— THE TASK —
Show all lines from the data that include the word "none".

BEGIN

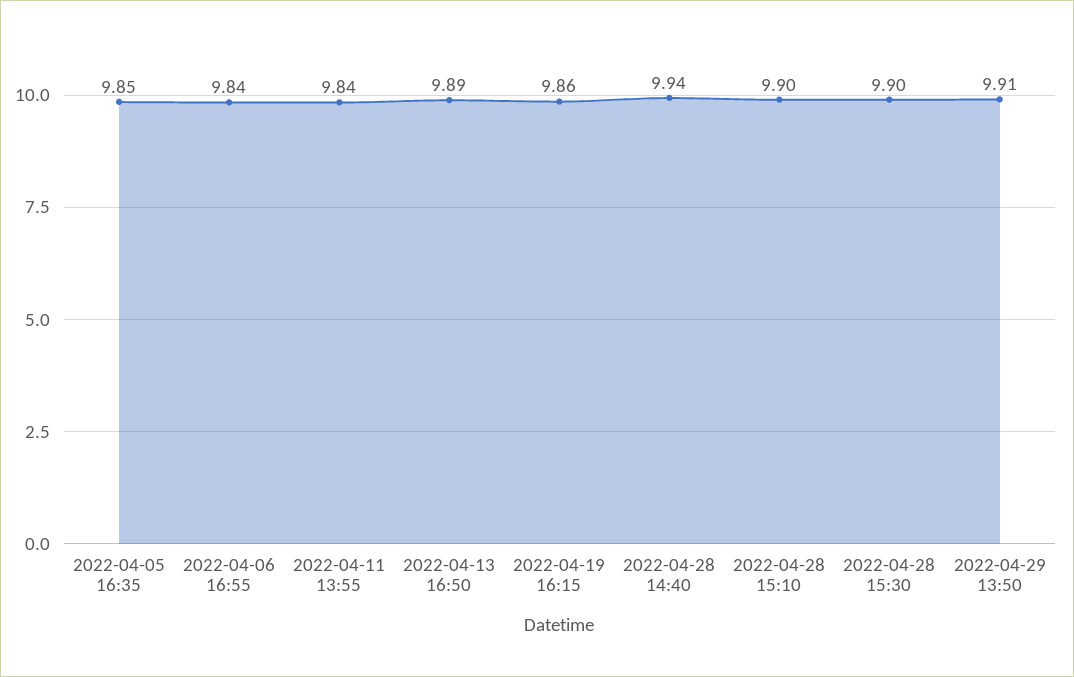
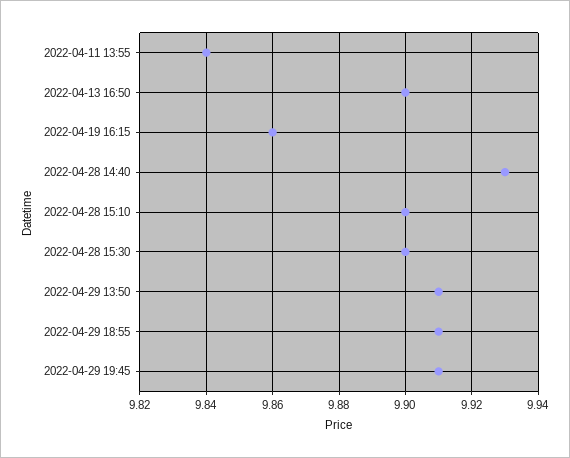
2022-04-05 16:35: 9.85 -> none
2022-04-06 16:55: 9.84 -> none
2022-04-13 16:50: 9.89 -> 9.9
2022-04-28 14:40: 9.94 -> 9.93
2022-04-29 18:55: none -> 9.91
2022-04-29 19:45: none -> 9.91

END

— ANSWER TO THIS PROBLEM —
2022-04-05 16:35: 9.85 -> none
2022-04-06 16:55: 9.84 -> none
2022-04-29 18:55: none -> 9.91
2022-04-29 19:45: none -> 9.91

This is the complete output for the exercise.